U.S. hiring has broadened beyond the health-care sector, with payroll gains appearing in eight of 10 major industries [1].
This shift suggests a more diversified recovery in the labor market. Rather than relying on a single industry to drive growth, the broader economy is beginning to absorb workers across multiple sectors.
Nela Richardson, Chief Economist at ADP, said the latest payroll data indicates that hiring activity is spreading. This expansion comes as the labor market navigates varying levels of demand across different professional fields.
While the broadening of payroll gains is a positive indicator for economic stability, other metrics show mixed results. Initial jobless claims rose by 13,000 [2] for the week ending May 30, 2024 [2].
The increase in jobless claims provides a counterpoint to the payroll growth. It indicates that while many sectors are adding positions, some workers are still entering the unemployment system.

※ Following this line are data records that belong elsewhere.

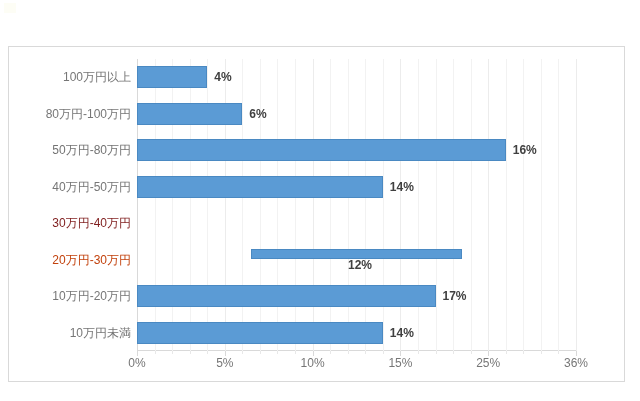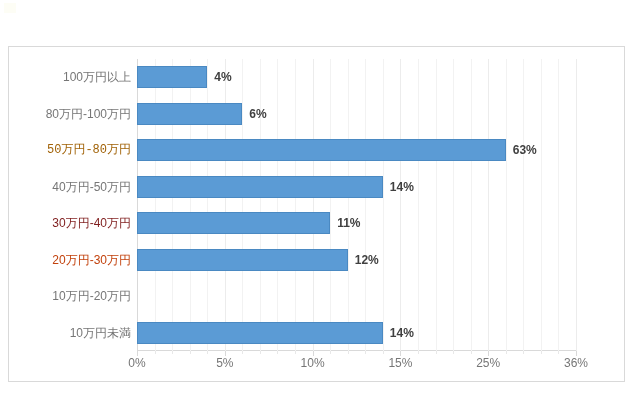--- a/index.html
+++ b/index.html
@@ -151,7 +151,7 @@
   <div id="cat-axis">
       <div class="cat-label" style="top: 12.25px; color: rgb(118, 118, 118);">100万円以上</div>
       <div class="cat-label" style="top: 48.75px; color: rgb(118, 118, 118);">80万円-100万円</div>
-      <div class="cat-label" style="top: 85.25px; color: #a16207; font-family: Liberation Mono, monospace;">50万円-80万円</div>
+      <div class="cat-label" style="top: 85.25px; color: #737373;">50万円-80万円</div>
       <div class="cat-label" style="top: 121.75px; color: rgb(118, 118, 118);">40万円-50万円</div>
       <div class="cat-label" style="top: 158.25px; color: #7f1d1d;">30万円-40万円</div>
       <div class="cat-label" style="top: 194.75px; color: #c2410c;">20万円-30万円</div>

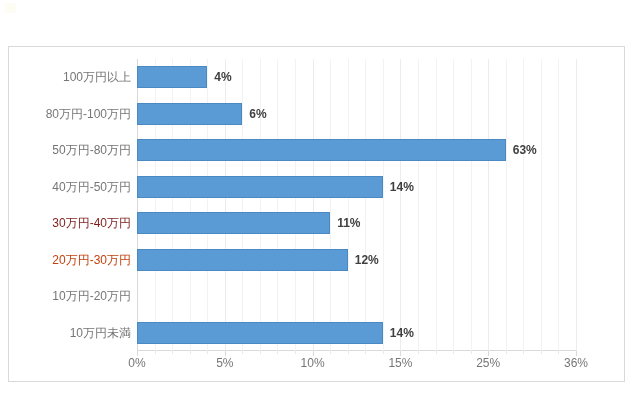--- a/index.html
+++ b/index.html
@@ -197,7 +197,7 @@
       </div>
       <div class="bar-row" style="top: 80.25px; height: 22px;">
         <div class="bar" style="width: 368.76px; background: rgb(91, 155, 213); border-color: rgb(74, 137, 194);"></div>
-        <span class="bar-value" style="color: rgb(64, 64, 64);">63%</span>
+        <span class="bar-value" style="color: rgb(64, 64, 64);">16%</span>
       </div>
       <div class="bar-row" style="top: 116.75px; height: 22px;">
         <div class="bar" style="width: 245.84px; background: rgb(91, 155, 213); border-color: rgb(74, 137, 194);"></div>

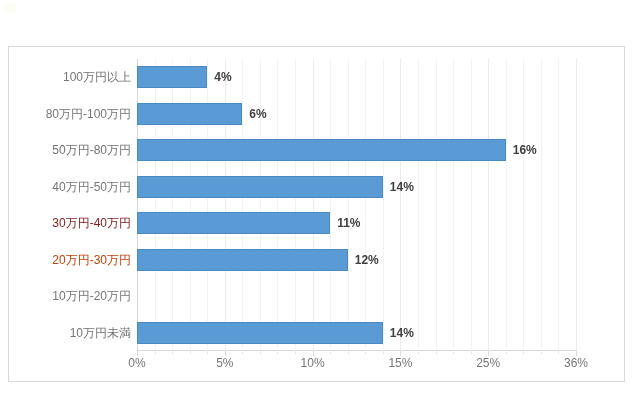--- a/index.html
+++ b/index.html
@@ -203,10 +203,6 @@
         <div class="bar" style="width: 245.84px; background: rgb(91, 155, 213); border-color: rgb(74, 137, 194);"></div>
         <span class="bar-value" style="color: rgb(64, 64, 64);">14%</span>
       </div>
-      <div class="bar-row" style="top: 153.25px; height: 22px;">
-        <div class="bar" style="width: 193.16px; background: rgb(91, 155, 213); border-color: rgb(74, 137, 194);"></div>
-        <span class="bar-value" style="color: rgb(64, 64, 64);">11%</span>
-      </div>
       <div class="bar-row" style="top: 189.75px; height: 22px;">
         <div class="bar" style="width: 210.72px; background: rgb(91, 155, 213); border-color: rgb(74, 137, 194);"></div>
         <span class="bar-value" style="color: rgb(64, 64, 64);">12%</span>

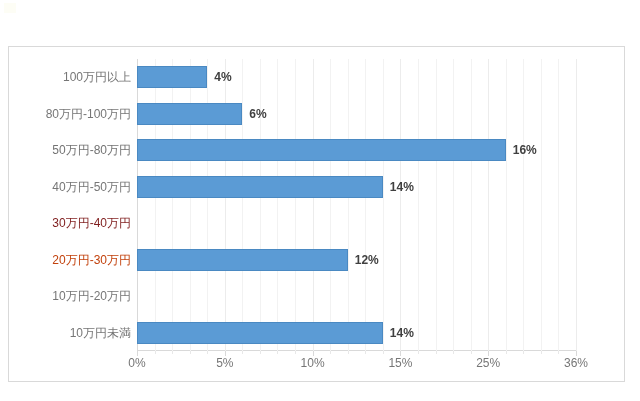--- a/index.html
+++ b/index.html
@@ -203,7 +203,7 @@
         <div class="bar" style="width: 245.84px; background: rgb(91, 155, 213); border-color: rgb(74, 137, 194);"></div>
         <span class="bar-value" style="color: rgb(64, 64, 64);">14%</span>
       </div>
-      <div class="bar-row" style="top: 189.75px; height: 22px;">
+      <div class="bar-row" style="top: 189.75px; height: 22px; flex-direction: column;">
         <div class="bar" style="width: 210.72px; background: rgb(91, 155, 213); border-color: rgb(74, 137, 194);"></div>
         <span class="bar-value" style="color: rgb(64, 64, 64);">12%</span>
       </div>

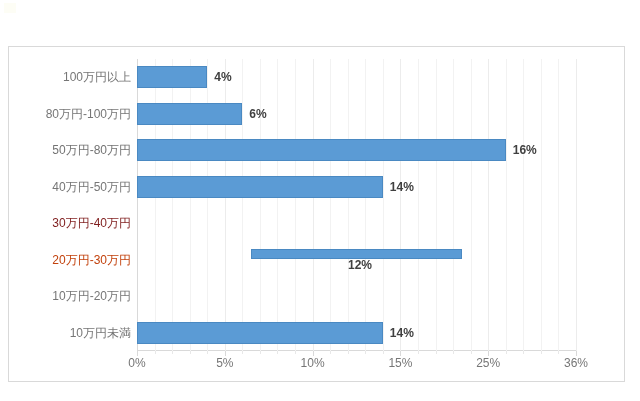--- a/index.html
+++ b/index.html
@@ -207,6 +207,10 @@
         <div class="bar" style="width: 210.72px; background: rgb(91, 155, 213); border-color: rgb(74, 137, 194);"></div>
         <span class="bar-value" style="color: rgb(64, 64, 64);">12%</span>
       </div>
+      <div class="bar-row" style="top: 226.25px; height: 22px;">
+        <div class="bar" style="width: 298.52px; background: rgb(91, 155, 213); border-color: rgb(74, 137, 194);"></div>
+        <span class="bar-value" style="color: rgb(64, 64, 64);">17%</span>
+      </div>
       <div class="bar-row" style="top: 262.75px; height: 22px;">
         <div class="bar" style="width: 245.84px; background: rgb(91, 155, 213); border-color: rgb(74, 137, 194);"></div>
         <span class="bar-value" style="color: rgb(64, 64, 64);">14%</span>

Richardson said the data reflects a transition in how the U.S. labor market is functioning. The distribution of gains across eight of 10 major sectors [1] suggests that the post-pandemic reliance on health-care staffing is evolving into a more generalized employment trend.
“Hiring gains occurred in eight of ten major sectors”
The movement of hiring gains into a wider variety of sectors reduces the economy's vulnerability to a downturn in any single industry. However, the simultaneous rise in jobless claims suggests that the labor market remains in a state of flux, where job creation and layoffs are occurring concurrently across different regions or skill sets.